Provide Jupyter Notebook App on a sharcnet fedora visualization workstation.

Version

Jupyter is in the default path, no module must be loaded to use it. Only one version is currently installed.

Usage

Graham cluster

Jupyter notebook comes in one Python model on Graham. You can get it work on the login node, and the compute nodes. Note that any notebook running on the login node will be killed after sometime. It is recommended to use the compute nodes. You will have to submit a job requesting the amount of CPU, GPU, memory and runtime. Here, we give the instruction to run in the compute node, since it is the recommended way.

Load the module

Log onto graham.sharcnet.ca (or graham.computecanada.ca) and load the python module

ssh user@graham.sharcnet.ca
module load python35-scipy-stack
Install Python modules
pip3.5 install pycuda --user
Submit the job

Interactive

Not applicable.

Graphical

Log into vdi-fedora23.user.sharcnet.ca with vncviewer and simply run command:

jupyter notebook
  • More information on using vncviewer maybe found here.

Notes

Getting Some Help

jupyter notebook --help

Create Jupyter Notebooks

Follow the below sections to make additional environments available to Jupiter Notebook. The conda approach is used for setting up python 2, 3 and r virtual environments as described in https://ipython.readthedocs.io/en/latest/install/kernel_install.html ...

Python 2 Environment

Step 1)

[roberpj@vdi-fedora23:~] python -V
Python 2.7.11

[roberpj@vdi-fedora23:] export PATH=/usr/local/miniconda/3/bin:$PATH
[roberpj@vdi-fedora23:] conda create -n ipykernel_py2 python=2 ipykernel
Proceed ([y]/n)? y
[roberpj@vdi-fedora23:~] source activate ipykernel_py2

(ipykernel_py2) [roberpj@vdi-fedora23:~] python -V
Python 2.7.13 :: Continuum Analytics, Inc.

Step 2)

(ipykernel_py2) [roberpj@vdi-fedora23:~] python -m ipykernel install --user
Installed kernelspec python2 in /home/roberpj/.local/share/jupyter/kernels/python2

Step 3) [Optional for installing new libraries (such as Pandas, MatplotLib, SciPy, etc.)]

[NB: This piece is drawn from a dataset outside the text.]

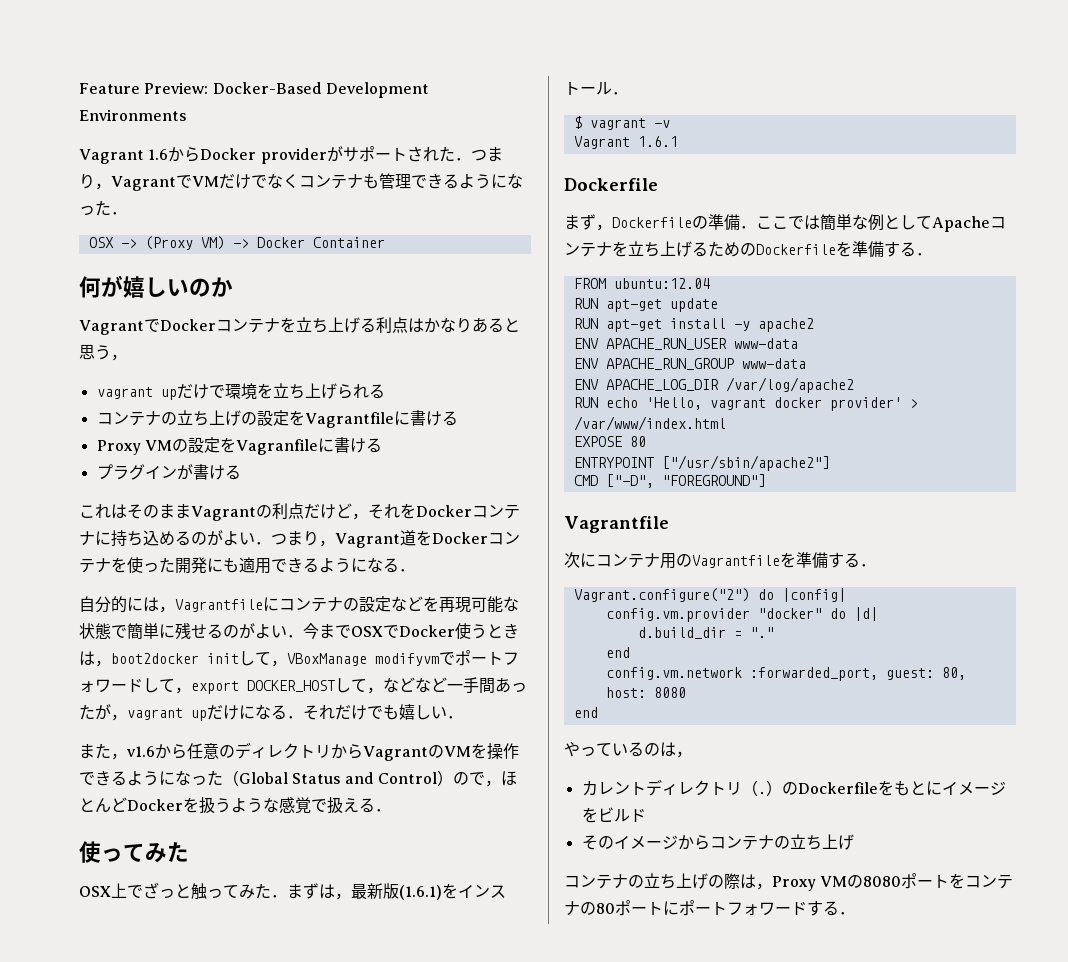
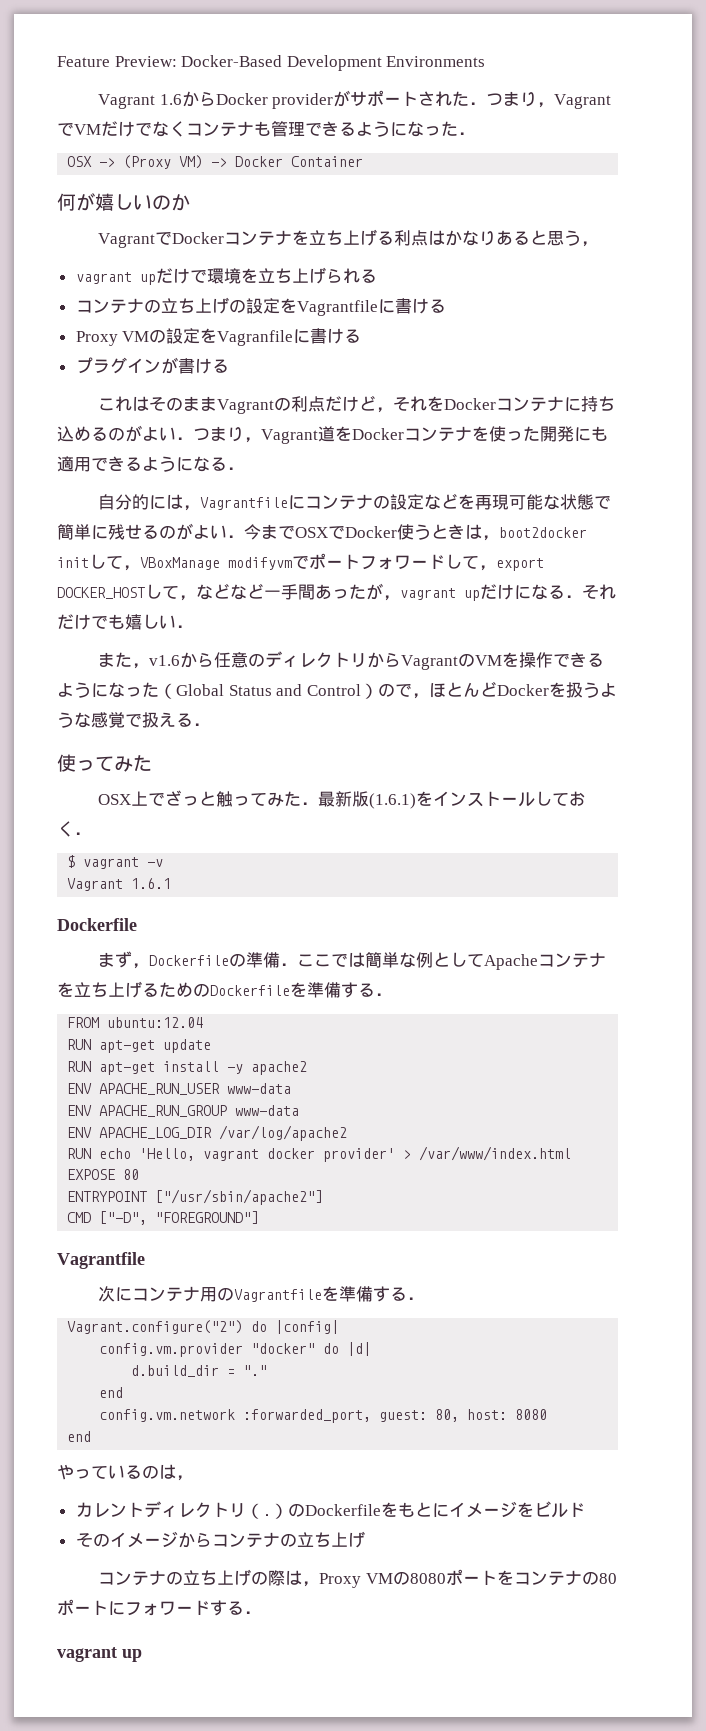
[287,883,351,900] まずは， -> (319, 803) none
(612, 88) none -> [535,791,587,806] [57,821,74,837] しておく
[679,900,727,916] ポート -> (125, 1608) none
(855, 913) none -> [57,1647,142,1662] // vagrant up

 (ipykernel_py2) [roberpj@vdi-fedora23:~] pip install matplotlib pandas scipy scikit-learn

Step 4) Deactivate the environment

 (ipykernel_py2) [jnandez@vdi-fedora23 ~]$ source deactivate

Python 2 should now appear under "New" pulldown (on rhs ) when we run the app:

[roberpj@vdi-fedora23:~] jupyter notebook

To uninstall do something like ...

[roberpj@vdi-fedora23:~] conda uninstall -n ipykernel_py2 ipykernel

Python 3 Environment

Step1)

[roberpj@vdi-fedora23:~] python -V
Python 2.7.11

[roberpj@vdi-fedora23:~] export PATH=/usr/local/miniconda/3/bin:$PATH
[roberpj@vdi-fedora23:~] conda create -n ipykernel_py3 python=3 ipykernel
Proceed ([y]/n)? y
[roberpj@vdi-fedora23:~] source activate ipykernel_py3

(ipykernel_py3) [roberpj@vdi-fedora23:~] python -V
Python 3.6.0 :: Continuum Analytics, Inc.

Step 2)

(ipykernel_py3) [roberpj@vdi-fedora23:~] python -m ipykernel install --user
Installed kernelspec python3 in /home/roberpj/.local/share/jupyter/kernels/python3

Step 3) [Optional for installing new libraries (such as Pandas, MatplotLib, SciPy, etc.)]

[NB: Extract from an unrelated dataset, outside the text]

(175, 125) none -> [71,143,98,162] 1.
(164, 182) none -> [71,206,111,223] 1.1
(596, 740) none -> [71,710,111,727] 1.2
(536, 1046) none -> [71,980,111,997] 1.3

(ipykernel_py3) [roberpj@vdi-fedora23:~] pip install matplotlib pandas scipy scikit-learn numpy

Python 3 should now appear under the "New" pulldown when we run the app in the Notebooks section:

[roberpj@vdi-fedora23:~] jupyter notebook

R Environment

Step 1)

[roberpj@vdi-fedora23:~] R --version
R version 3.2.3 (2015-12-10) -- "Wooden Christmas-Tree"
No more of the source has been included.